Los griegos asociaron en algún momento el ejercicio de escribir al pharmakón,
una cura, un trance, una estrategia, sin duda, para encontrar los
orígenes de la materia y, en esa búsqueda, la serenidad de tanta
incertidumbre cuando la realidad es perpleja y asombrosa.
La lectura, como la escritura, regresa a
esa inconsolable necesidad de imaginar más allá de nuestra experiencia,
porque lo percibido, para sentirlo y asumirlo en su inabarcable
plenitud, necesita ser nombrado, restituido nuevamente bajo otra
apariencia. La máscara es el verdadero rostro de la realidad y nada
puede corregir ese destino que nos ha permitido sumergirnos en páginas
sobrecogedoras.
La escritura es la distancia con otros
hombres, la lucha contra uno mismo, lejos de la comunidad, para luego
volver al refugio, a la tribu y delatar que no todo es tangible, sino
que el hombre necesita la paradoja para sobrevivir, el estigma de la
ficción para que la vida sea una vida consciente e inédita.
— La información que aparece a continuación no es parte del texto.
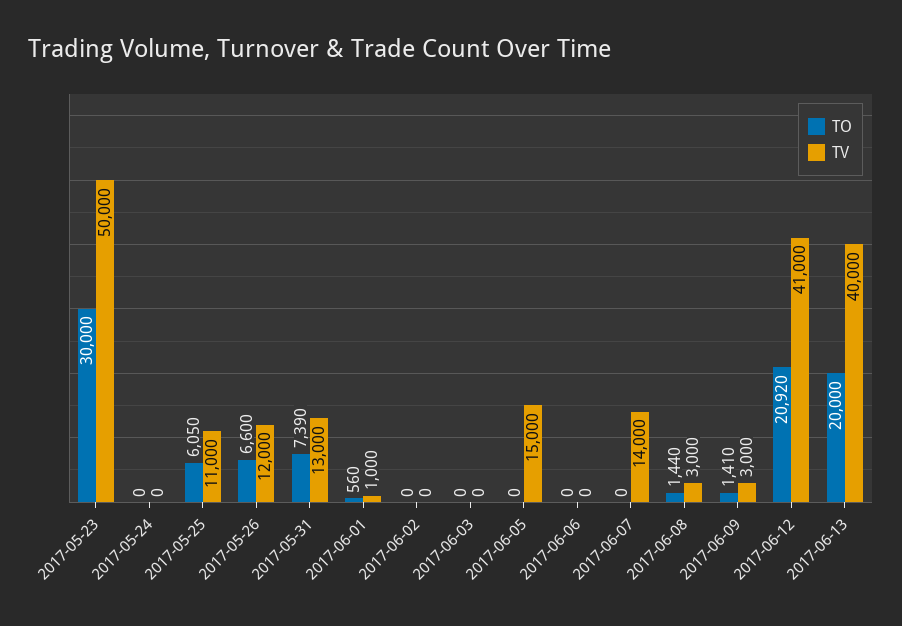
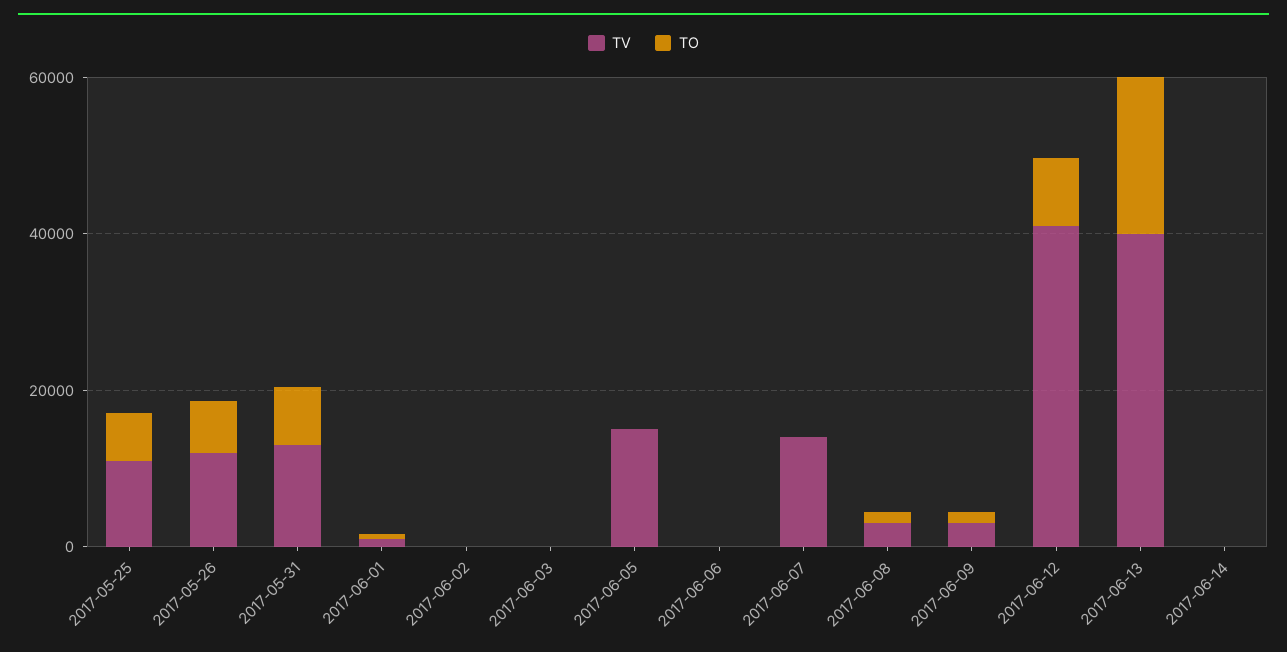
TO, 2017-05-23: 30000 -> none
TV, 2017-05-23: 50000 -> none
TO, 2017-05-24: 0 -> none
TV, 2017-05-24: 0 -> none
TO, 2017-06-12: 20920 -> 10000
TV, 2017-06-14: none -> 0
TO, 2017-06-14: none -> 0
Al final,
todo lo que leemos, todo lo que escribimos, es una lucha de contrarios,
una línea de fuego en el horizonte que, al traspasarla, nos entumece y
nos aisla. Lo que se revela en los libros se alimenta del mundo porque
no aceptemos el mundo ni nuestra fragilidad, y deseamos ser
invulnerables, eternos, ser el otro en una galaxia imparable.
Todo queda reducido en esa defensa de Jabès: "Desprenderme de los muros,
liberarme del torno. Dejar que florezca mi sangre".